## WHAT THE TASK REQUIRES
Write out the records word for word, with no pictures.

## Before-and-after change data
-------

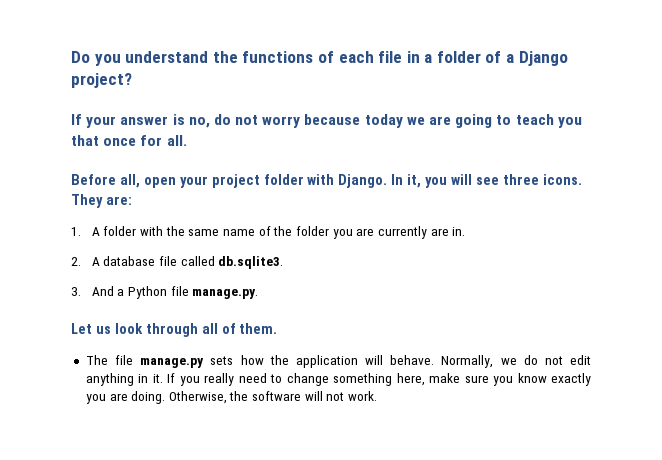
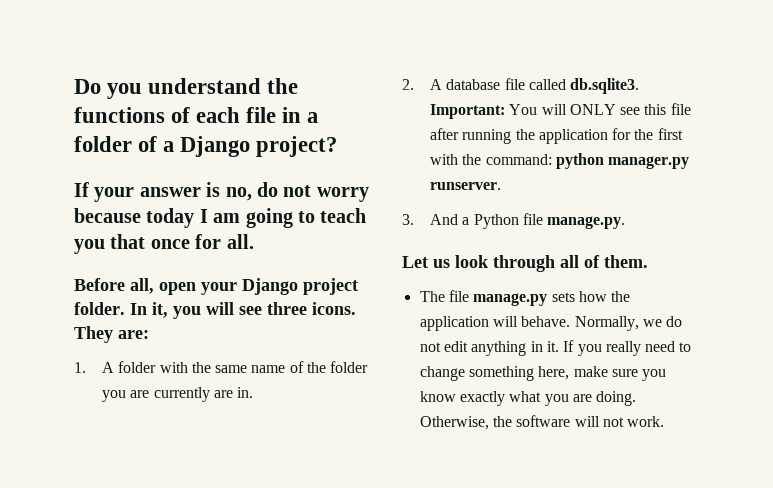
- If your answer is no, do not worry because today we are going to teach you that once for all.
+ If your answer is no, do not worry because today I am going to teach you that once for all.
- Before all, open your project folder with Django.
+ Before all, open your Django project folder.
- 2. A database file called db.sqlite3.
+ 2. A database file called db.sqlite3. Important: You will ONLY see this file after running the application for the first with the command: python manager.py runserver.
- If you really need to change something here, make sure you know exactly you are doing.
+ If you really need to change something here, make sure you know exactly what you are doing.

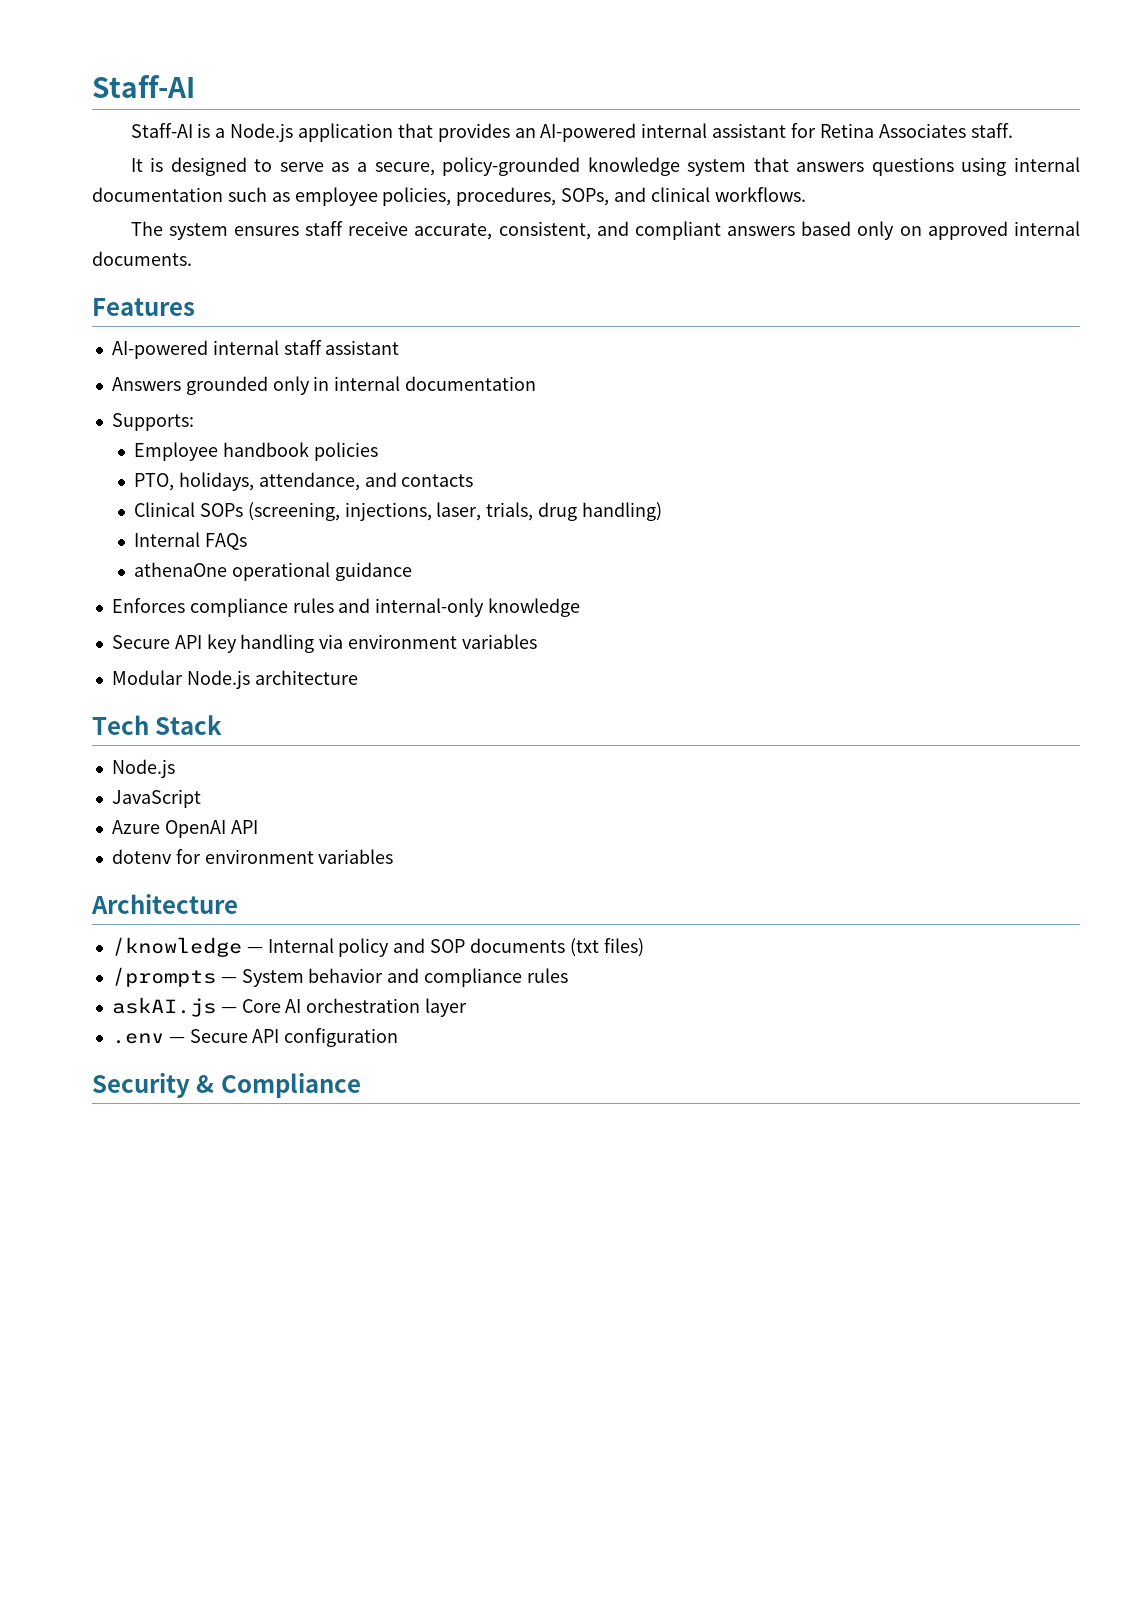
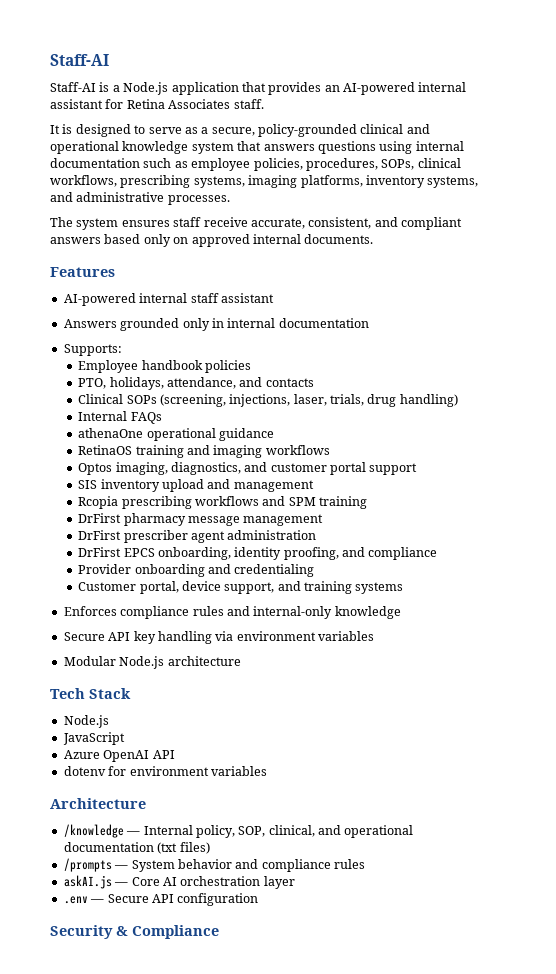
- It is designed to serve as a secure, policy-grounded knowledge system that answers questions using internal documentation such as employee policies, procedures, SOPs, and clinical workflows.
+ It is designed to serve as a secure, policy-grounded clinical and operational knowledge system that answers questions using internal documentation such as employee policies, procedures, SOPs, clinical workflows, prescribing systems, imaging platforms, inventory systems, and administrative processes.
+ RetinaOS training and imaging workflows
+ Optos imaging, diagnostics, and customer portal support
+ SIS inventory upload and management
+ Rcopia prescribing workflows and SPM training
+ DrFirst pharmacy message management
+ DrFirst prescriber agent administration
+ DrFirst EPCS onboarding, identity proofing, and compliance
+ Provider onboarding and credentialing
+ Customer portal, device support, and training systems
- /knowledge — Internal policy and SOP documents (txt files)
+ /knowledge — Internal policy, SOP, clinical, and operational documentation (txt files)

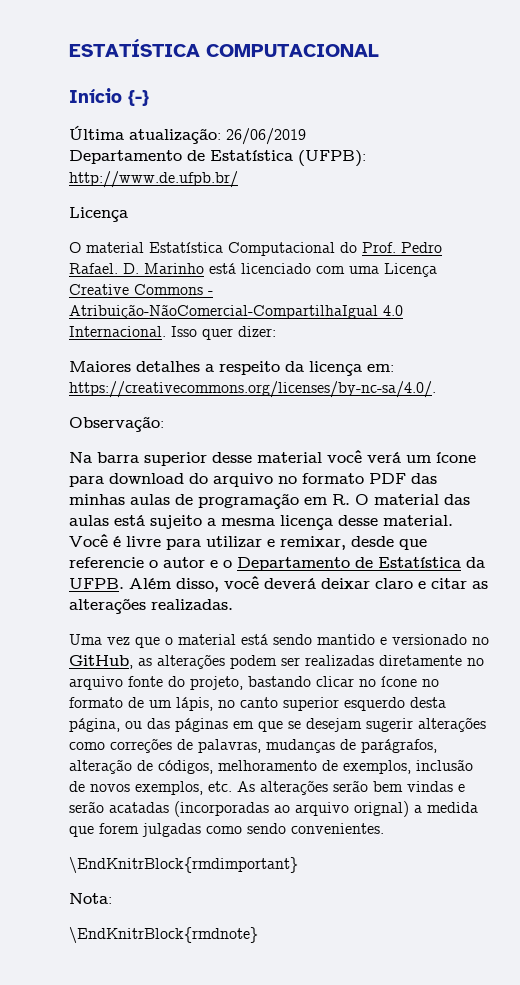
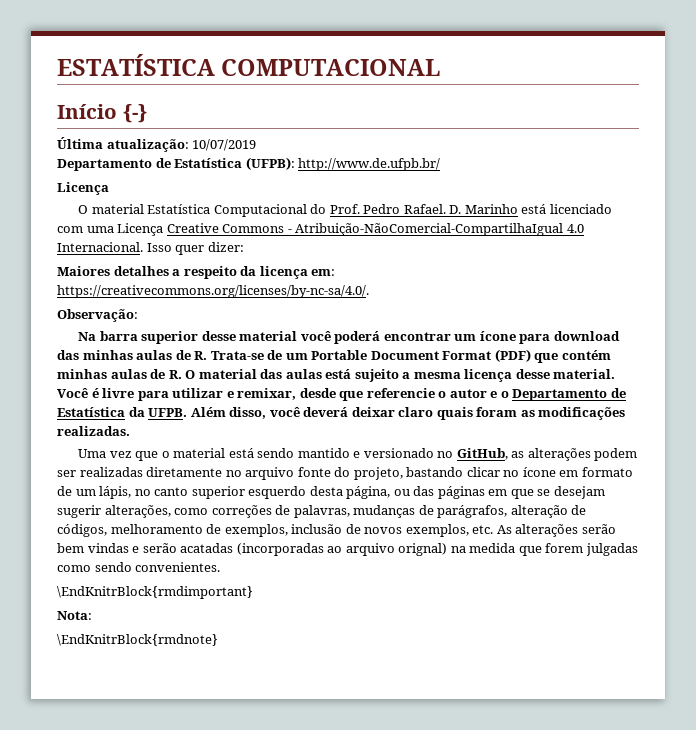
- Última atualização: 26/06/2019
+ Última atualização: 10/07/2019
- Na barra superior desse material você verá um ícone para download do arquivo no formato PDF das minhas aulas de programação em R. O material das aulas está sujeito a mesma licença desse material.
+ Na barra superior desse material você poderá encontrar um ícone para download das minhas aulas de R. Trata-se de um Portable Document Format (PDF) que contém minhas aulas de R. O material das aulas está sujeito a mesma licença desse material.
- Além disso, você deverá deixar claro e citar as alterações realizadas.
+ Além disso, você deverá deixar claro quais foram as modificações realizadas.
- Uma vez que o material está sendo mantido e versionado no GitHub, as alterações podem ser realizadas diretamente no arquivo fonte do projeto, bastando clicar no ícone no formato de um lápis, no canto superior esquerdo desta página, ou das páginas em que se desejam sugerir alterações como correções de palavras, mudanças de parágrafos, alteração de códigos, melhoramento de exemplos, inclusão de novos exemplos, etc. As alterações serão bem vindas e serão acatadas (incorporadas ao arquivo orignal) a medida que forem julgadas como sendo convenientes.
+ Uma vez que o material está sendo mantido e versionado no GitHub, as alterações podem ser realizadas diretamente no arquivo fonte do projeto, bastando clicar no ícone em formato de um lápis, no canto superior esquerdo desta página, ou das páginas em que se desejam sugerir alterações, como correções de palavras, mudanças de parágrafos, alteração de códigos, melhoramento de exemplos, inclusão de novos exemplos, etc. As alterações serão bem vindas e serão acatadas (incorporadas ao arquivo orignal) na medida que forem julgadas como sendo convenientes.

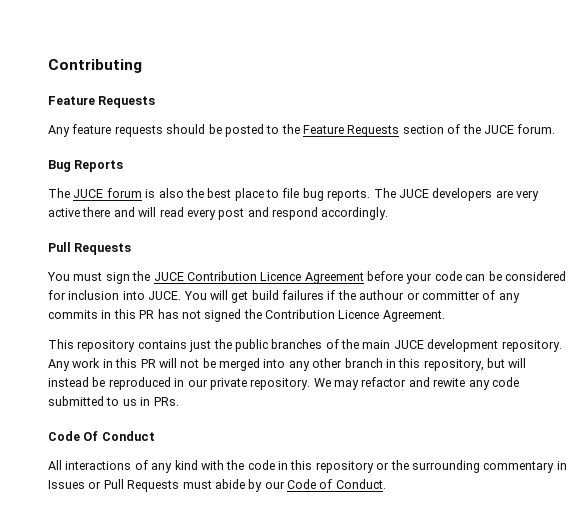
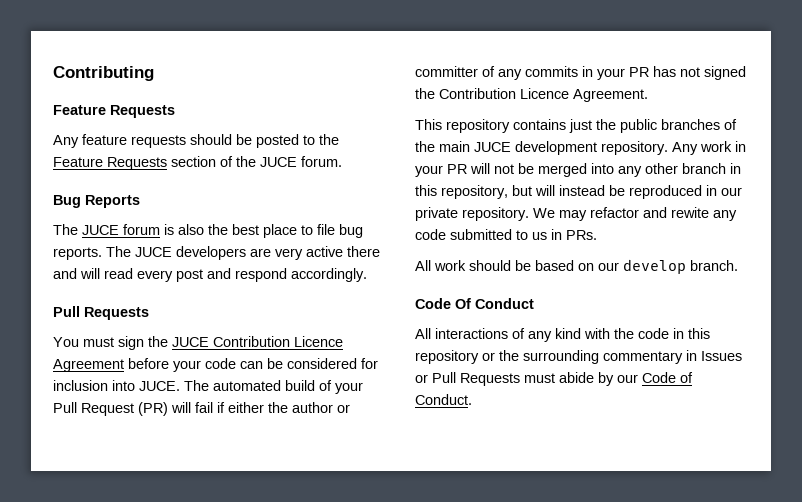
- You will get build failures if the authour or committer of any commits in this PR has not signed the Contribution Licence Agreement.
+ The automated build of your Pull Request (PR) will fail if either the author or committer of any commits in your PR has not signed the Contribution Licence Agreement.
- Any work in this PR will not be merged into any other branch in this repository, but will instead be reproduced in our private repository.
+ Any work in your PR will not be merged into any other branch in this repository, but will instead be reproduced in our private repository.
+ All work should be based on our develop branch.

-------

## YOUR RESPONSE
- If your answer is no, do not worry because today we are going to teach you that once for all.
+ If your answer is no, do not worry because today I am going to teach you that once for all.
- Before all, open your project folder with Django.
+ Before all, open your Django project folder.
- 2. A database file called db.sqlite3.
+ 2. A database file called db.sqlite3. Important: You will ONLY see this file after running the application for the first with the command: python manager.py runserver.
- If you really need to change something here, make sure you know exactly you are doing.
+ If you really need to change something here, make sure you know exactly what you are doing.

- It is designed to serve as a secure, policy-grounded knowledge system that answers questions using internal documentation such as employee policies, procedures, SOPs, and clinical workflows.
+ It is designed to serve as a secure, policy-grounded clinical and operational knowledge system that answers questions using internal documentation such as employee policies, procedures, SOPs, clinical workflows, prescribing systems, imaging platforms, inventory systems, and administrative processes.
+ RetinaOS training and imaging workflows
+ Optos imaging, diagnostics, and customer portal support
+ SIS inventory upload and management
+ Rcopia prescribing workflows and SPM training
+ DrFirst pharmacy message management
+ DrFirst prescriber agent administration
+ DrFirst EPCS onboarding, identity proofing, and compliance
+ Provider onboarding and credentialing
+ Customer portal, device support, and training systems
- /knowledge — Internal policy and SOP documents (txt files)
+ /knowledge — Internal policy, SOP, clinical, and operational documentation (txt files)

- Última atualização: 26/06/2019
+ Última atualização: 10/07/2019
- Na barra superior desse material você verá um ícone para download do arquivo no formato PDF das minhas aulas de programação em R. O material das aulas está sujeito a mesma licença desse material.
+ Na barra superior desse material você poderá encontrar um ícone para download das minhas aulas de R. Trata-se de um Portable Document Format (PDF) que contém minhas aulas de R. O material das aulas está sujeito a mesma licença desse material.
- Além disso, você deverá deixar claro e citar as alterações realizadas.
+ Além disso, você deverá deixar claro quais foram as modificações realizadas.
- Uma vez que o material está sendo mantido e versionado no GitHub, as alterações podem ser realizadas diretamente no arquivo fonte do projeto, bastando clicar no ícone no formato de um lápis, no canto superior esquerdo desta página, ou das páginas em que se desejam sugerir alterações como correções de palavras, mudanças de parágrafos, alteração de códigos, melhoramento de exemplos, inclusão de novos exemplos, etc. As alterações serão bem vindas e serão acatadas (incorporadas ao arquivo orignal) a medida que forem julgadas como sendo convenientes.
+ Uma vez que o material está sendo mantido e versionado no GitHub, as alterações podem ser realizadas diretamente no arquivo fonte do projeto, bastando clicar no ícone em formato de um lápis, no canto superior esquerdo desta página, ou das páginas em que se desejam sugerir alterações, como correções de palavras, mudanças de parágrafos, alteração de códigos, melhoramento de exemplos, inclusão de novos exemplos, etc. As alterações serão bem vindas e serão acatadas (incorporadas ao arquivo orignal) na medida que forem julgadas como sendo convenientes.

- You will get build failures if the authour or committer of any commits in this PR has not signed the Contribution Licence Agreement.
+ The automated build of your Pull Request (PR) will fail if either the author or committer of any commits in your PR has not signed the Contribution Licence Agreement.
- Any work in this PR will not be merged into any other branch in this repository, but will instead be reproduced in our private repository.
+ Any work in your PR will not be merged into any other branch in this repository, but will instead be reproduced in our private repository.
+ All work should be based on our develop branch.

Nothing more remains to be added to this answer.